My bags are packed, I’m ready to go…

Unfortunately, my plane doesn’t leave for another 16 or so hours. I say unfortunately because I’ve officially reached the point in my vacation (as I do with all good vacations), where I’m just ready to go home. I’ve done enough diving, enough visiting, enough getting sunburnt and eaten by bugs that I’m ready to sit in my air conditioned apartment, watch all the crap that is hopefully stored on my TiVo, and sleep in my own, posturpedic bed with my good isotonic pillows.

Did I mention that I woke up yesterday morning with a crazy pinched nerve in my shoulder that is making it extremely painful to sit up, stand, lie down, sleep, raise my right arm, or move my head? So that’s fun. It’s also making me dread the thought (more than normal) of sitting in a coach seat for 24 straight hours. It’s feeling a bit better today than it did yesterday, but that’s not saying much. I could also be getting used to the pain, so who the hell knows. Needless to say that the overwhelmingly wicker furniture at the resort is not exactly designed for such circumstances.

Right now I’m enjoying the last few hours of air conditioning my room has to offer (I have to check out a 2 p.m., and then go to the airport at about midnight!).

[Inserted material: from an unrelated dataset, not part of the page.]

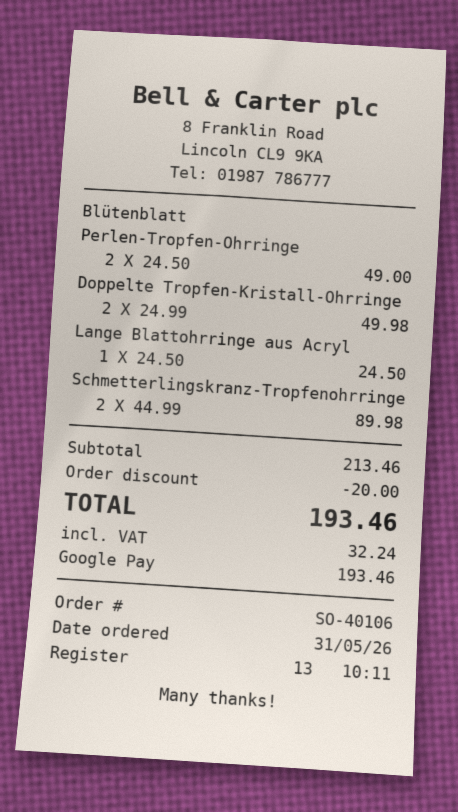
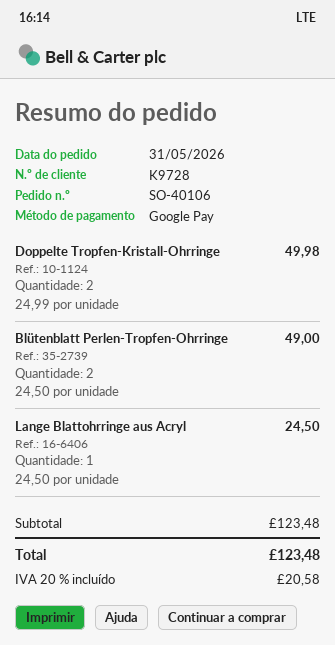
Schmetterlingskranz-Tropfenohrringe: 2 x 44.99 = 89.98 -> none
subtotal: 213.46 -> 123.48
discount: 20.00 -> none
tax: 32.24 -> 20.58
total: 193.46 -> 123.48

Overall though, the vacation was great – I did some awesome diving, got to hang out with my brother, and generally relaxed. Met a bunch of neat folks thanks to the diving, and drank lots of margaritas. Also spent a decent amount of time making fun of the Noni juice people (although, as my brother pointed out, we laugh now, but they’re all 350 years old).

Anyway, I’m going to take one more nap before I have to give up the room (and before you make too much fun, remember that I was up at 4 this morning thanks to the shoulder).

See y’all back on the other side of the world.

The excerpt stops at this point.